━━━ Supplied data ━━━

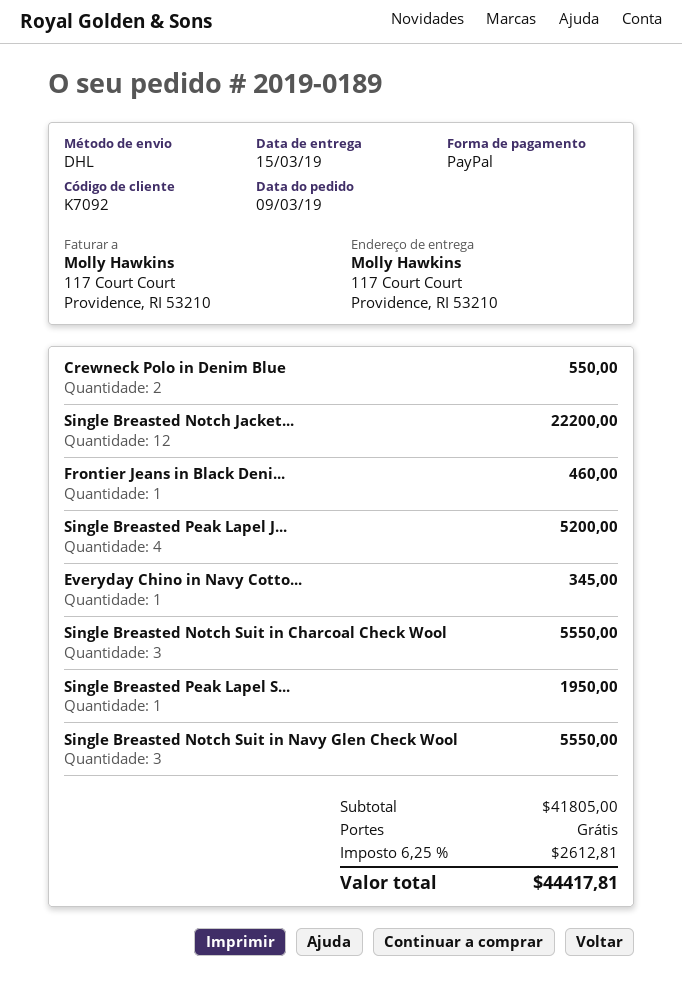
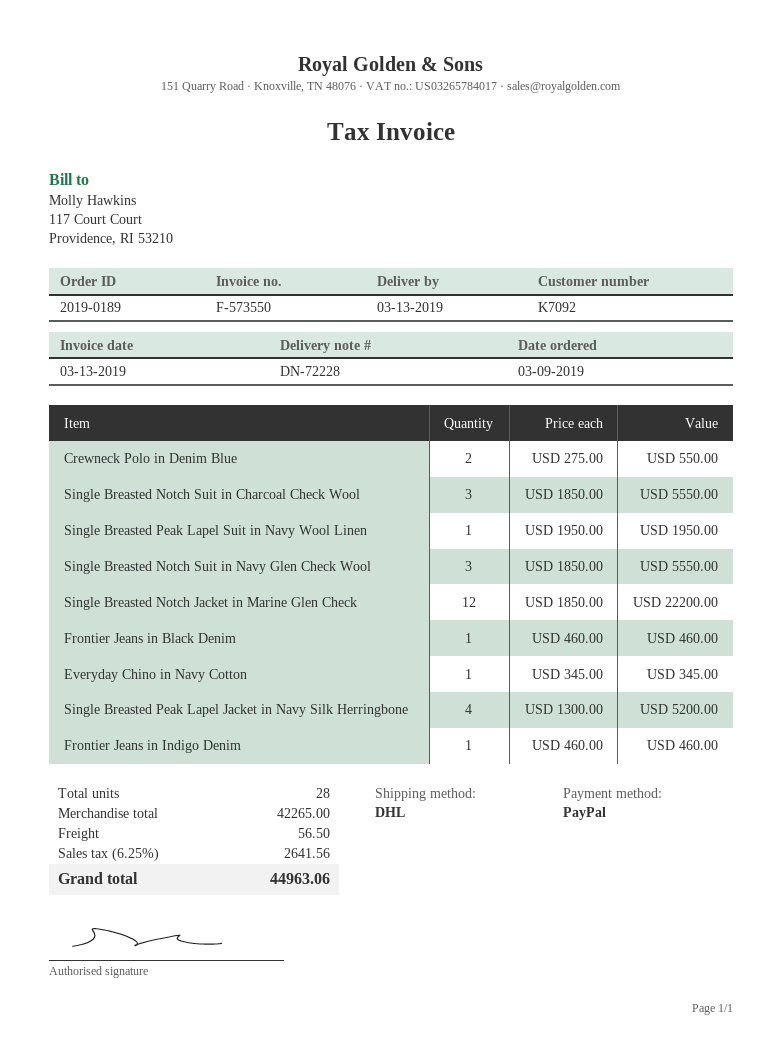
delivery date: 2019-03-15 -> 2019-03-13
Frontier Jeans in Indigo Denim: none -> 1 for 460.00
subtotal: 41805.00 -> 42265.00
shipping: 0.00 -> 56.50
tax: 6.25% = 2612.81 -> 6.25% = 2641.56
total: 44417.81 -> 44963.06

━━━

## [To do]
Please retype the whole listing above word for word and drop the pictures.

## [Response]
delivery date: 2019-03-15 -> 2019-03-13
Frontier Jeans in Indigo Denim: none -> 1 for 460.00
subtotal: 41805.00 -> 42265.00
shipping: 0.00 -> 56.50
tax: 6.25% = 2612.81 -> 6.25% = 2641.56
total: 44417.81 -> 44963.06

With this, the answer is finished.